This study reports on the impact of anaemia upon surgical outcome by retrospectively analysing a cohort of 2073 patients operated upon a hospital ship in the low-income settings of the Republic of Congo and Madagascar. The authors observe that the prevalence of anaemia was 38% within this cohort, of whom the mean age was 27.2 (±20.0) years. Beyond demographic data and the surgical speciality, the authors do not include other background data including comorbidities such as haemoglobinopathy and renal disease. Their logistic regression model includes age, gender, surgical speciality, country and anaemia score. It would have been helpful to provide further stratification of comorbidity, e.g. ASA score, and incorporated this into the regression model to help quantify the impact of anaemia and reduce the confounding upon their findings.
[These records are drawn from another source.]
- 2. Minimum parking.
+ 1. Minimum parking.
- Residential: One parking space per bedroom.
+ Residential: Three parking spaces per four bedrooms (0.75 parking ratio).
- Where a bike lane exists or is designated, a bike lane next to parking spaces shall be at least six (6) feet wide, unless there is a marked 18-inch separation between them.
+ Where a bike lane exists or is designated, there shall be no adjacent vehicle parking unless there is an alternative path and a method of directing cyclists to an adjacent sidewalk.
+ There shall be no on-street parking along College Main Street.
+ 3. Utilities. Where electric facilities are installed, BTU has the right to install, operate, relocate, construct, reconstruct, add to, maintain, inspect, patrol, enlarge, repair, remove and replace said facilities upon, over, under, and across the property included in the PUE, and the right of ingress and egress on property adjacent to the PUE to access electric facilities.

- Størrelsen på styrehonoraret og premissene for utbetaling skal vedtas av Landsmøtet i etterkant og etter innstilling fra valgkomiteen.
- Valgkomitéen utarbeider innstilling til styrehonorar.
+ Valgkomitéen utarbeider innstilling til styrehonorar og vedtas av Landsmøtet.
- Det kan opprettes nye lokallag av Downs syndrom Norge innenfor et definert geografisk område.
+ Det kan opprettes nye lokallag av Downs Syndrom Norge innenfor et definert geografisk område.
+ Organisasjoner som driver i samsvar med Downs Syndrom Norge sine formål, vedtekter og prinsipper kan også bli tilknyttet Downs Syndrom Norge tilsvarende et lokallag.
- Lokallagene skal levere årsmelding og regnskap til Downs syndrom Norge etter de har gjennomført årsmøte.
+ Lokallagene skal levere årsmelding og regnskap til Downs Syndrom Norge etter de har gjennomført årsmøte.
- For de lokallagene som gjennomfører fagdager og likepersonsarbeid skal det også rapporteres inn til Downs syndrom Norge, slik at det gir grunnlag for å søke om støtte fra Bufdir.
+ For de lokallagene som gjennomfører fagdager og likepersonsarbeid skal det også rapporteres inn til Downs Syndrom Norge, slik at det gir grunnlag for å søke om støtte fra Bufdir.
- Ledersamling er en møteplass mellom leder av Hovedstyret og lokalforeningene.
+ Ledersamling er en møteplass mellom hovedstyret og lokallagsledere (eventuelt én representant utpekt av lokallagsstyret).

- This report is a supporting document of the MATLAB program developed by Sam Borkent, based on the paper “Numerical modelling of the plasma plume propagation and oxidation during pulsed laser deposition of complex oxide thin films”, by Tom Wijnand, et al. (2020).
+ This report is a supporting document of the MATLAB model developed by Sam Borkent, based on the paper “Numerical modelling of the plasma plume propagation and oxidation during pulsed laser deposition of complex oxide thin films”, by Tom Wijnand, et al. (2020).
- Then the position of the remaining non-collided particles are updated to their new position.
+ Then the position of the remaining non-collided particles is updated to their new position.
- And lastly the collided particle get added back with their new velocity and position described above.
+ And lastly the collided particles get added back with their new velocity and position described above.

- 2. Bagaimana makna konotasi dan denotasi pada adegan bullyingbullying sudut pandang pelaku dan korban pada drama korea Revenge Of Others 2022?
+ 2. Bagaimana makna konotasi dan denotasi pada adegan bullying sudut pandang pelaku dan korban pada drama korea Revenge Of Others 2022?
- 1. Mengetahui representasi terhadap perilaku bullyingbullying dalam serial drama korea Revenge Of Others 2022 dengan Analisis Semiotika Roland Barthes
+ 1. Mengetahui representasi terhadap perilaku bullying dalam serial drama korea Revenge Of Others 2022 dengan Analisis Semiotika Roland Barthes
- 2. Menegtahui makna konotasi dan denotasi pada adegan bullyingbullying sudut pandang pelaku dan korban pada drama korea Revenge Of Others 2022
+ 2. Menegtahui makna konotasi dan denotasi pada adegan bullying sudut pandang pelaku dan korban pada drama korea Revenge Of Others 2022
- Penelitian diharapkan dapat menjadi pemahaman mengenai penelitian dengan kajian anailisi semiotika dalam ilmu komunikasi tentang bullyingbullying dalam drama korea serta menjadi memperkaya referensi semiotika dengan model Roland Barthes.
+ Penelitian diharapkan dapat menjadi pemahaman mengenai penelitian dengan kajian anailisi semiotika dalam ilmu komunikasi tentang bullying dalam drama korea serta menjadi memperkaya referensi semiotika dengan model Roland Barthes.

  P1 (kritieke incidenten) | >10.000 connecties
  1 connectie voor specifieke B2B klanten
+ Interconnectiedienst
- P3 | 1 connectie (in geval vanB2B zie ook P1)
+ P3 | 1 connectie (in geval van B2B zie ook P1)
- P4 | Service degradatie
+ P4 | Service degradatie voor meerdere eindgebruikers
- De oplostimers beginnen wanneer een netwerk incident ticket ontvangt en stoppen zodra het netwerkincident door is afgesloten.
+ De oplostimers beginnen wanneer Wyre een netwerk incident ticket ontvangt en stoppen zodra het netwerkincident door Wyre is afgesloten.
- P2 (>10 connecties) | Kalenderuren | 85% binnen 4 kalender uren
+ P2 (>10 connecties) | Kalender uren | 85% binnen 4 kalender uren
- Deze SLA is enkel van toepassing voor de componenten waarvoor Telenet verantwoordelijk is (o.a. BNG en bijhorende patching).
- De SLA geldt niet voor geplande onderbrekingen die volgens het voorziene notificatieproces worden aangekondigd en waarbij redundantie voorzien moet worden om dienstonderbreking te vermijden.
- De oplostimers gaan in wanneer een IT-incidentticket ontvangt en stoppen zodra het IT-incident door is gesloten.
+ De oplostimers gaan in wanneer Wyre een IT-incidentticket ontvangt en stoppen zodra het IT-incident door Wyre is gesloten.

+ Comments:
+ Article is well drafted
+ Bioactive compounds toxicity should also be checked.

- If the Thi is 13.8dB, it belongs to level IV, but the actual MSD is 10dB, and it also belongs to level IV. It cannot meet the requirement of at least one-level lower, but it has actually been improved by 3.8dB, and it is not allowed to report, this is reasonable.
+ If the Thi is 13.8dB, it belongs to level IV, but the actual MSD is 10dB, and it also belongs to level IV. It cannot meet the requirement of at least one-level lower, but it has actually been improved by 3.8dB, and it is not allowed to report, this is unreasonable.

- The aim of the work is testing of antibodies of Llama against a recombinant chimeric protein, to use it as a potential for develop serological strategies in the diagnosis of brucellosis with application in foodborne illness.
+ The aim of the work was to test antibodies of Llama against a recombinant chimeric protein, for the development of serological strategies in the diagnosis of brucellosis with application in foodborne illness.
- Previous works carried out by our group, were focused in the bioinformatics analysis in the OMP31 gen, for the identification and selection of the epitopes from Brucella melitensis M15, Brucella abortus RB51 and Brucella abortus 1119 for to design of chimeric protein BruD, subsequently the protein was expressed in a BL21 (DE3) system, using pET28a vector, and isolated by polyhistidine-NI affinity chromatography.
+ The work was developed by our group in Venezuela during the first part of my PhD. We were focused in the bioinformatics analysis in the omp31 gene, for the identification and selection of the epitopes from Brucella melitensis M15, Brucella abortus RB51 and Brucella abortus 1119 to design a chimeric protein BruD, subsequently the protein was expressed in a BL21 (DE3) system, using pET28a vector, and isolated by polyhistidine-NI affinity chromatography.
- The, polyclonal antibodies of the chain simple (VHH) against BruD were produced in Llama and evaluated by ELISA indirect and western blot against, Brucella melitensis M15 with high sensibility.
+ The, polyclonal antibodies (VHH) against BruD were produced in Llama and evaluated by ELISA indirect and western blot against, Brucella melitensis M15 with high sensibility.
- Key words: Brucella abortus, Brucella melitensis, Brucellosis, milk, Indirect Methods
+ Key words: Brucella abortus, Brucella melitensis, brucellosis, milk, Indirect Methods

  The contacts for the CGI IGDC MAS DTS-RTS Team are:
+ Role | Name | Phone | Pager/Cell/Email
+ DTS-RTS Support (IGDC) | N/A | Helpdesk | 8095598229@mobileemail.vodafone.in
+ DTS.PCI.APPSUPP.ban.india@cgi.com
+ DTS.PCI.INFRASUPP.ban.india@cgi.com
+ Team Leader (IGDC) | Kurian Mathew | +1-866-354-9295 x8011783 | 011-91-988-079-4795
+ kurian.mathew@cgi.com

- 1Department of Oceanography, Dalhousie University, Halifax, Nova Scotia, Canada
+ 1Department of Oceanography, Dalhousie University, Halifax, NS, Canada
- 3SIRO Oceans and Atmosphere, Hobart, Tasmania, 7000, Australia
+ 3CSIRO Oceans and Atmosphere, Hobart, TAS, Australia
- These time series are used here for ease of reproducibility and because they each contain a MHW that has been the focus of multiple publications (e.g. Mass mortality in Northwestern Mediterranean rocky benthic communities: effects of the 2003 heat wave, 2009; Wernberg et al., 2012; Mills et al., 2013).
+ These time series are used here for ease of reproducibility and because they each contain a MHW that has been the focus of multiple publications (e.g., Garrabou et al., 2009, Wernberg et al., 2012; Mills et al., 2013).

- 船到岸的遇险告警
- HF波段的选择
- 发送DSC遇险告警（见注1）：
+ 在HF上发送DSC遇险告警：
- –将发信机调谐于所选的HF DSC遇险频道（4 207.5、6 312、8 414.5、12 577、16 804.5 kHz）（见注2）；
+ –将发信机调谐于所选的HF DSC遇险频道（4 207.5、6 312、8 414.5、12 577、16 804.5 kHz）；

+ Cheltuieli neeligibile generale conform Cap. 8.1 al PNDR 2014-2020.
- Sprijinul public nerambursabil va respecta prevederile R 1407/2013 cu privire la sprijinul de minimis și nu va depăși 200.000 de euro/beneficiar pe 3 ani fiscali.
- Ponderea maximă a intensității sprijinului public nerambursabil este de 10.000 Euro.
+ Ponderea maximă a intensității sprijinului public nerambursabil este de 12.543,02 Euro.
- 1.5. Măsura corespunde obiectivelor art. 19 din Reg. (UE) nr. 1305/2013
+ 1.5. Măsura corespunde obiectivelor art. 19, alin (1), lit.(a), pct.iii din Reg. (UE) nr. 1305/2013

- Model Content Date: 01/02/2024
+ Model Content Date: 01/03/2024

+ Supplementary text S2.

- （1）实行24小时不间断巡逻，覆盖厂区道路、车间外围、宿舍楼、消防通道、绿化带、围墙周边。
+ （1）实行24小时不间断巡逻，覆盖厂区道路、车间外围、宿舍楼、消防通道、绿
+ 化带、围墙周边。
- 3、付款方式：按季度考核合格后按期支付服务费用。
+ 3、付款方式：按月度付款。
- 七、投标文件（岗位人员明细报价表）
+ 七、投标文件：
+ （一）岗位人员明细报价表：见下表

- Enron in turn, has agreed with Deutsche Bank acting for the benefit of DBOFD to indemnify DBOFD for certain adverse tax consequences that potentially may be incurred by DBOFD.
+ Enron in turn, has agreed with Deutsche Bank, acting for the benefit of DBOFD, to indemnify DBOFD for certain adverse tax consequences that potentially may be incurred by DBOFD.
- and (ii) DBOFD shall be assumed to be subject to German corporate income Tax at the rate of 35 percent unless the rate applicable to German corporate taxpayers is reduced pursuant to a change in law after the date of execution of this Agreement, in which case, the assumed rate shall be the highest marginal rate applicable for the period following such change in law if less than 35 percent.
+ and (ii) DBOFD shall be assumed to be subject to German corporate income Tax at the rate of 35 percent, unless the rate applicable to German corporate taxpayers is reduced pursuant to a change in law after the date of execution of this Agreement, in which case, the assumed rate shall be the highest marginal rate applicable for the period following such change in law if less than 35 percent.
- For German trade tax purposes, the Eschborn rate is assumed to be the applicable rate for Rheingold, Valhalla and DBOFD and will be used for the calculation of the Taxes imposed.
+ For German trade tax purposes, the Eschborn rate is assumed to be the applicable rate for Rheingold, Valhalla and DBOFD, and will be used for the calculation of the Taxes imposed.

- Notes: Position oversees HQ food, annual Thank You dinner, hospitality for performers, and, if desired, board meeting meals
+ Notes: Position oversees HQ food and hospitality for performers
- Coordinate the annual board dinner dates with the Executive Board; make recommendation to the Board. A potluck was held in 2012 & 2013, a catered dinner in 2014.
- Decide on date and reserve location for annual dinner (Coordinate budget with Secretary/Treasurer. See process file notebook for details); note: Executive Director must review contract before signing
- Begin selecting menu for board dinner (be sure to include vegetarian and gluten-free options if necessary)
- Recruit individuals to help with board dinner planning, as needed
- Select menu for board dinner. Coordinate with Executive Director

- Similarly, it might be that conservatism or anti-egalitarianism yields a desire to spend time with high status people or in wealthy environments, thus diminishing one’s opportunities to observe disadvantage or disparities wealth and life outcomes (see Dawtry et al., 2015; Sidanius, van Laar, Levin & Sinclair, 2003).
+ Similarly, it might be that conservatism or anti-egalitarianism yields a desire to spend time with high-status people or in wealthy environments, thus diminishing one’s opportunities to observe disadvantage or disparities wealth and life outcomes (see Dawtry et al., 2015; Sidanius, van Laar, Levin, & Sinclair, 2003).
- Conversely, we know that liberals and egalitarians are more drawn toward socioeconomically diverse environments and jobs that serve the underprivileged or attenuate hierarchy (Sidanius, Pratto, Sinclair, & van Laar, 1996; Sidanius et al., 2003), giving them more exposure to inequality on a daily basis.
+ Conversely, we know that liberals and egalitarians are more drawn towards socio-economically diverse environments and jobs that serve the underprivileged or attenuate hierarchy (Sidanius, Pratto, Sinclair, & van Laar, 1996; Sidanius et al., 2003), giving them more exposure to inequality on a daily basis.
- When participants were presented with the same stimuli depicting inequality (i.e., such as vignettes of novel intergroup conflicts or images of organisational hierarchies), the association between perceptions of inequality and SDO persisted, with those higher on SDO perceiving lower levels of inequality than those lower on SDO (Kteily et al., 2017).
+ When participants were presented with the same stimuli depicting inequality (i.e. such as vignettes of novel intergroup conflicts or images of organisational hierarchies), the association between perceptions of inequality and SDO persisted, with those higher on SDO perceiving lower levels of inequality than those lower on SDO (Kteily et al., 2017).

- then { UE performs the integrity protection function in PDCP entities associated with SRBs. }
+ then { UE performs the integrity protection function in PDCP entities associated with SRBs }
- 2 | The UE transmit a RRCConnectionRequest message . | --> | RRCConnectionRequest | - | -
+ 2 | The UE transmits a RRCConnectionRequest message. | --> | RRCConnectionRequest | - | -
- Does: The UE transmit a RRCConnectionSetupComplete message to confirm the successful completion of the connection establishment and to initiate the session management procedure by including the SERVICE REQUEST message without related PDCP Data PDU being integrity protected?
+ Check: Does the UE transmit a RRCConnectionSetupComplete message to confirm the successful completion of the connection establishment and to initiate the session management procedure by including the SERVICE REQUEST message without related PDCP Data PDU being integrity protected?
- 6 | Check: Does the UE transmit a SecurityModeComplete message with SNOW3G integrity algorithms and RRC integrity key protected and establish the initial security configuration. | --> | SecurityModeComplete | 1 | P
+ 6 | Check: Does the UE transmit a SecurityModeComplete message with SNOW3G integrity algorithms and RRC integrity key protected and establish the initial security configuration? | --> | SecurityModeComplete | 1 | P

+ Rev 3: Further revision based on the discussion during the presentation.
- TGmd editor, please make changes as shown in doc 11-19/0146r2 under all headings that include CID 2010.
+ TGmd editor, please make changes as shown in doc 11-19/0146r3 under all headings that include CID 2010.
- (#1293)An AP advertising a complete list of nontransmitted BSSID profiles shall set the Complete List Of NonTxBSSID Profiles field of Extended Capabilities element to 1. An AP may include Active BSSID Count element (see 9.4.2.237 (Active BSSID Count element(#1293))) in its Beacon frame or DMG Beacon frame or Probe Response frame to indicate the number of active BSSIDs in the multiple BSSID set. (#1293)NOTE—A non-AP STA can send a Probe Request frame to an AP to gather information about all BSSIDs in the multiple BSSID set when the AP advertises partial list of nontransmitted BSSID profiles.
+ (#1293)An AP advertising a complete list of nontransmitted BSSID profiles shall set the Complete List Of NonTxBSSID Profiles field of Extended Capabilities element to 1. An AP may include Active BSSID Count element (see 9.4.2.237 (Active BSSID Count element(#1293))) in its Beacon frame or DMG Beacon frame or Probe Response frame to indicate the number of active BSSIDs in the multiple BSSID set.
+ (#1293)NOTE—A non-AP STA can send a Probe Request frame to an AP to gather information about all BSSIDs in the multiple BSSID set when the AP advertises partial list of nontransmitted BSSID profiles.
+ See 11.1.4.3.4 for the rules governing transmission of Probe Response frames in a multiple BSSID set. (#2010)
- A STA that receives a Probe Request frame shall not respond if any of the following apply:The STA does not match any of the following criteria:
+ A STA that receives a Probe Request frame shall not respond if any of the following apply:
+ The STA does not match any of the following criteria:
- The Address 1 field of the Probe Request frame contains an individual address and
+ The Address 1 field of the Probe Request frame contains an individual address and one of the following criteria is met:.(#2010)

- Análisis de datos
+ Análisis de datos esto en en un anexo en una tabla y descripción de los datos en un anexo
The authors found a significantly higher complication rate in those with severe anaemia. Those patients with mild anaemia showed no difference in risk of complications compared to non-anaemic patients. The authors discuss this finding in the context of low-income countries in contrast to the association between anaemia and increasing age and comorbidity in high-income countries. The authors conclude that in this young population, there may better tolerance of the demands of surgery with mild anaemia when compared to the older, frailer patients of high-income countries. From this the authors caution against the mandatory treatment of mild anaemia in the low-income healthcare setting.
This article reminds us of the potential challenges when interpreting evidence from different population groups and applying this to others. It also demonstrates the challenges of distinguishing the direct effect of anaemia upon outcome and its relation to other comorbidities and risk factors and their influence upon outcome in retrospective studies.